SkillHub

video-skill

v0.1.2

Run the video-skill pipeline to convert narrated videos into structured step data and enriched timeline-ready outputs. Use when a user asks to process a video into steps, run transcription/chunking/extraction/enrichment, debug provider connectivity, or generate markdown from extracted skills.

Sourced from ClawHub, Authored by Michael Gold

Installation

Please help me install the skill `video-skill` from SkillHub official store. npx skills add michaelgold/video-skill

Video Skill

Use this skill to run video-skill end-to-end or stage-by-stage.

First-time setup (no repo clone required)
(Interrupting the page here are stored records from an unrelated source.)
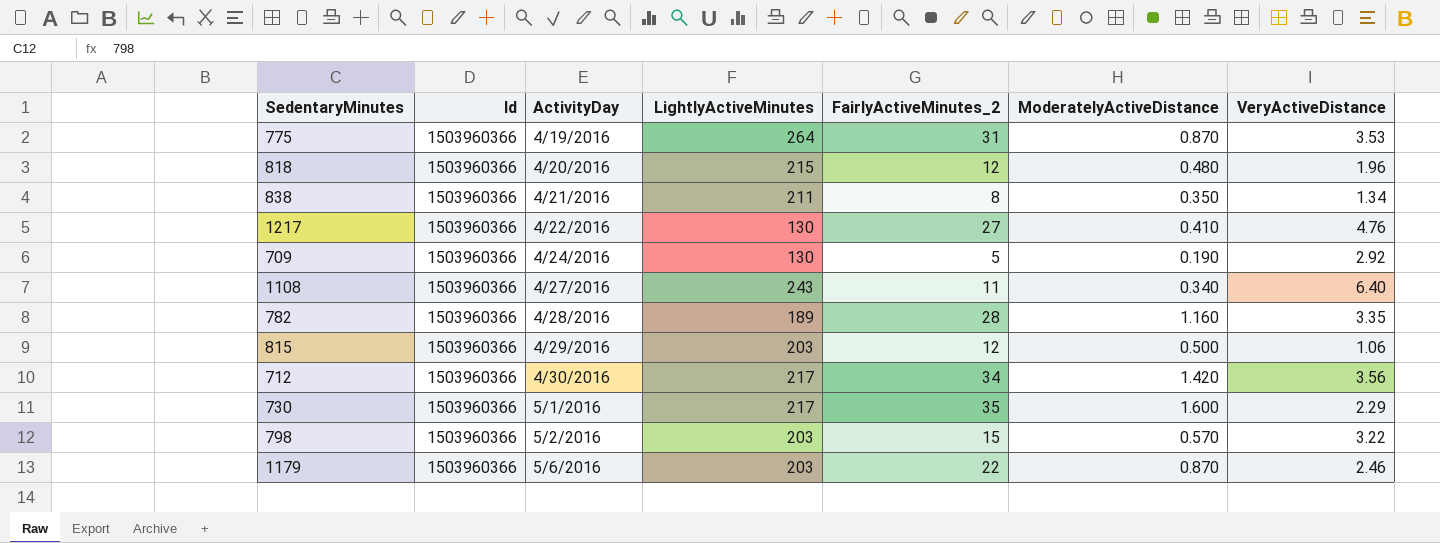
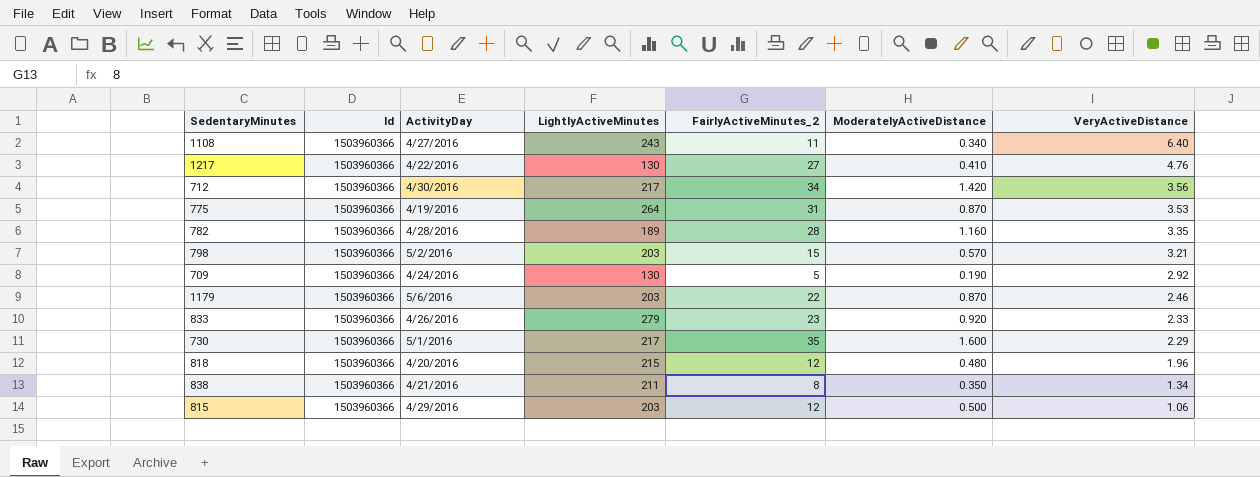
row order: ActivityDay ascending -> VeryActiveDistance descending
798 | VeryActiveDistance: 3.22 -> 3.21
row 833: none -> 1503960366 | 4/26/2016 | 279 | 23 | 0.920 | 2.33

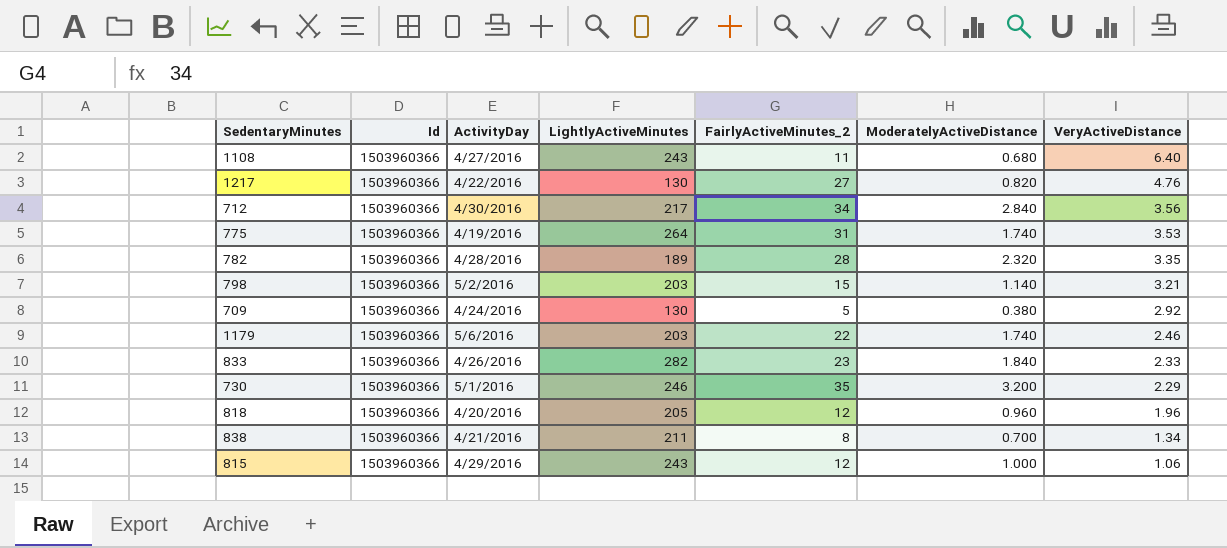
1108 | ModeratelyActiveDistance: 0.340 -> 0.680
1217 | ModeratelyActiveDistance: 0.410 -> 0.820
712 | ModeratelyActiveDistance: 1.420 -> 2.840
775 | ModeratelyActiveDistance: 0.870 -> 1.740
782 | ModeratelyActiveDistance: 1.160 -> 2.320
798 | ModeratelyActiveDistance: 0.570 -> 1.140
709 | ModeratelyActiveDistance: 0.190 -> 0.380
1179 | ModeratelyActiveDistance: 0.870 -> 1.740
833 | LightlyActiveMinutes: 279 -> 282
833 | ModeratelyActiveDistance: 0.920 -> 1.840
730 | LightlyActiveMinutes: 217 -> 246
730 | ModeratelyActiveDistance: 1.600 -> 3.200
818 | LightlyActiveMinutes: 215 -> 205
818 | ModeratelyActiveDistance: 0.480 -> 0.960
838 | ModeratelyActiveDistance: 0.350 -> 0.700
815 | LightlyActiveMinutes: 203 -> 243
815 | ModeratelyActiveDistance: 0.500 -> 1.000

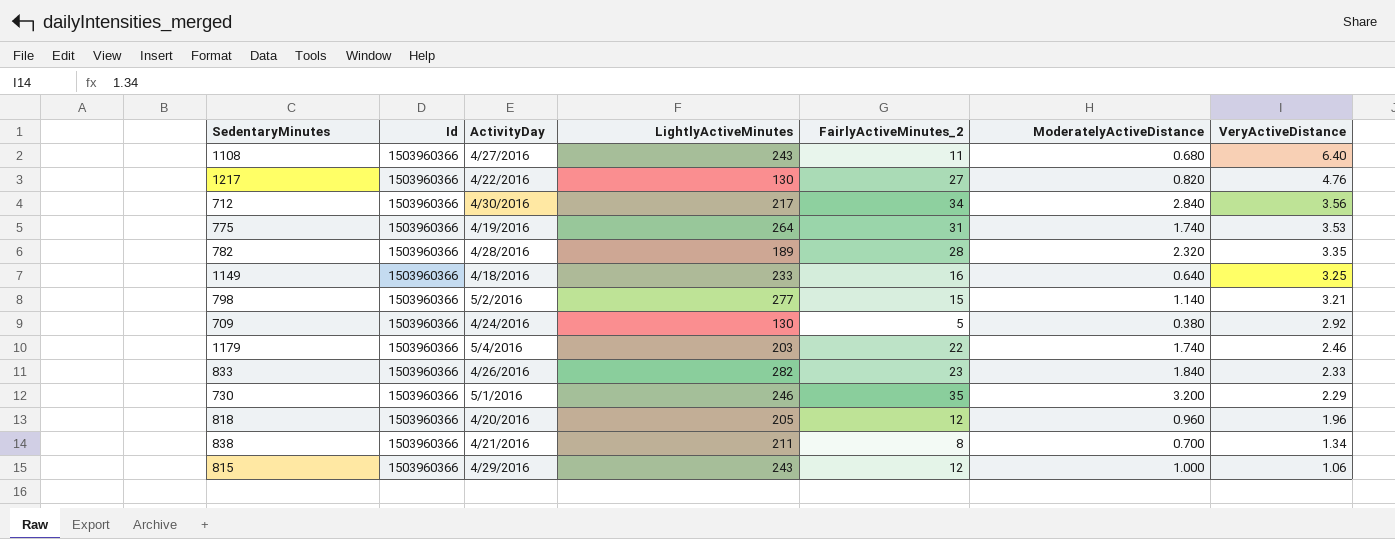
row 1149: none -> 1503960366 | 4/18/2016 | 233 | 16 | 0.640 | 3.25
798 | LightlyActiveMinutes: 203 -> 277
1179 | ActivityDay: 5/6/2016 -> 5/4/2016

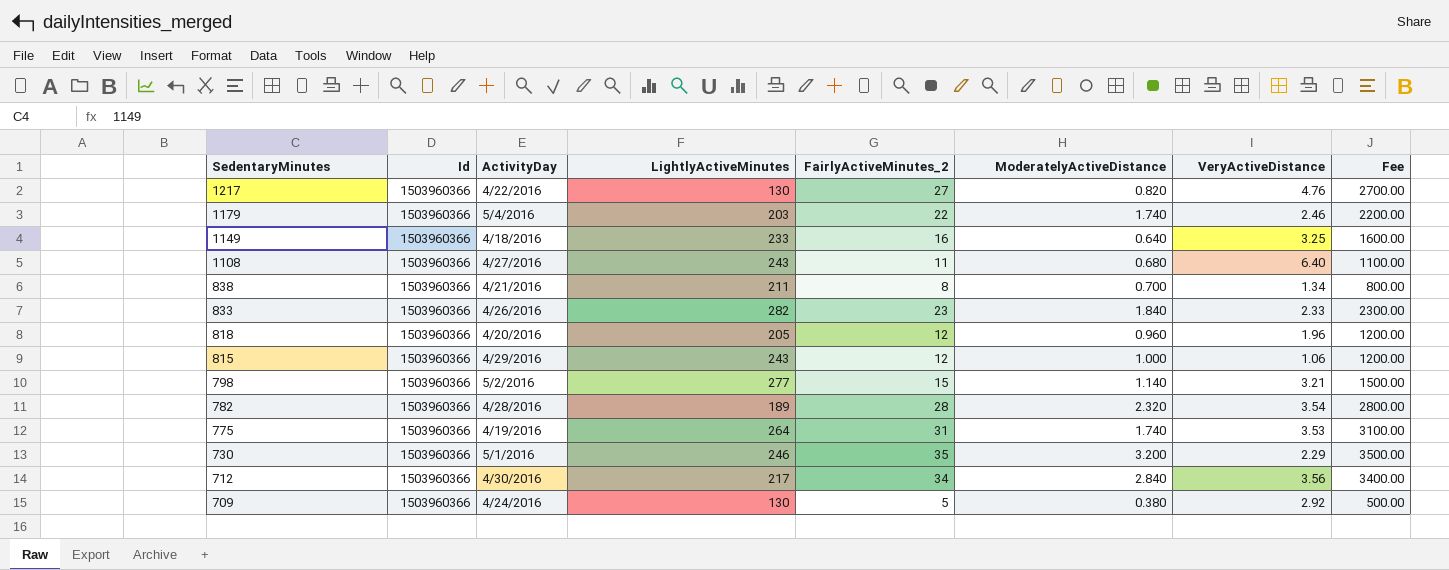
row order: VeryActiveDistance descending -> SedentaryMinutes descending
column Fee | formula: none -> [FairlyActiveMinutes_2] * 100
782 | VeryActiveDistance: 3.35 -> 3.54

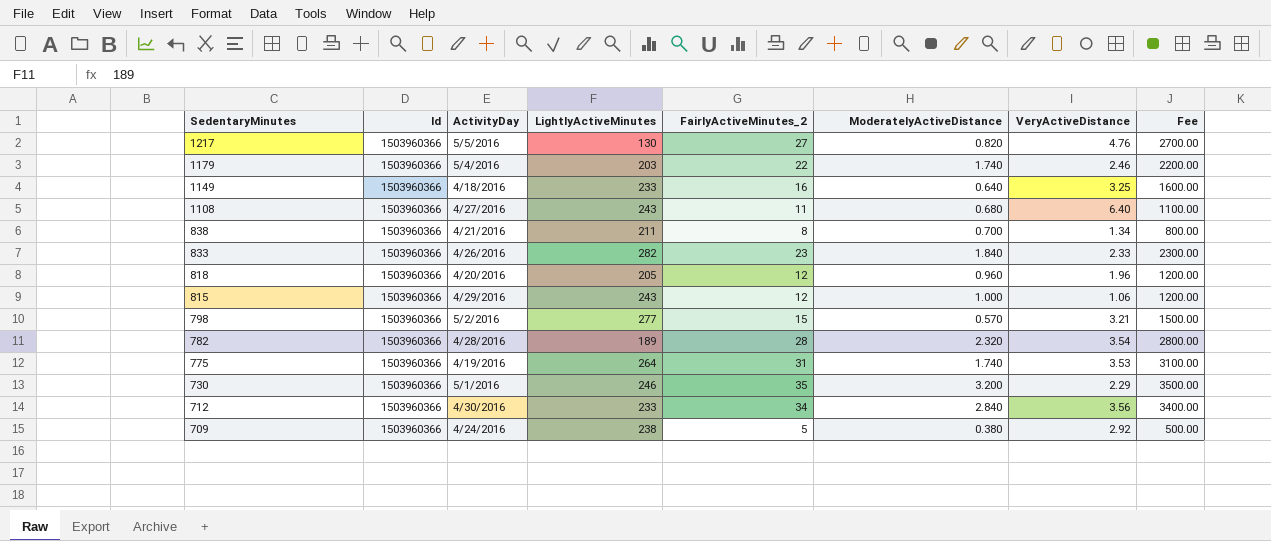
1217 | ActivityDay: 4/22/2016 -> 5/5/2016
798 | ModeratelyActiveDistance: 1.140 -> 0.570
712 | LightlyActiveMinutes: 217 -> 233
709 | LightlyActiveMinutes: 130 -> 238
Use one of these setup paths:

A) Run from local source repo (recommended while iterating):

cd /path/to/videoskill
uv sync --dev
cp config.example.json config.json

Then run commands with uv run, for example:

uv run video-skill --help

Then run video-skill ... directly from your working directory.

Verify providers before processing:

video-skill config-validate --config config.json
video-skill providers-ping --config config.json --path /v1/models

Run from your working directory where config.json and data paths are valid.

video-skill transcribe --video <video.mp4> --out <name>.whisper.json --config config.json
video-skill transcript-parse --input <name>.whisper.json --out <name>.segments.jsonl
video-skill transcript-chunk --segments <name>.segments.jsonl --out <name>.chunks.jsonl --window-s 120 --overlap-s 15
video-skill steps-extract --segments <name>.segments.jsonl --clips-manifest <clips>.jsonl --chunks <name>.chunks.jsonl --mode ai --config config.json --out <name>.steps.ai.jsonl
video-skill frames-extract --video <video.mp4> --steps <name>.steps.ai.jsonl --out-dir <frames_dir> --manifest-out <name>.frames_manifest.jsonl --sample-count 2
video-skill steps-enrich --steps <name>.steps.ai.jsonl --frames-manifest <name>.frames_manifest.jsonl --out <name>.steps.enriched.ai.jsonl --mode ai --config config.json
video-skill markdown-render --steps <name>.steps.enriched.ai.jsonl --out <name>.md --title "<Title>"

Modes

  • --mode heuristic: deterministic, no model calls
  • --mode ai-direct: VLM-centric enrichment
  • --mode ai: reasoning + VLM orchestration (default for quality)

Prefer --mode ai unless user asks for debugging or reduced model usage.

Reliability and diagnostics

steps-enrich emits: - per-step progress logs - summary metrics: parse_errors, transient_recovered, unresolved_final - detailed *.errors.jsonl when any errors occur

If runs fail unexpectedly: 1. re-run providers-ping 2. inspect *.errors.jsonl by stage (sampling_plan, vlm_judge, vlm_select_frames, vlm_signal_pass, reasoning_finalize) 3. verify endpoint DNS/host reachability

Validation gate before claiming success

Always run:

video-skill --help

Use make verify only when working from the source repo.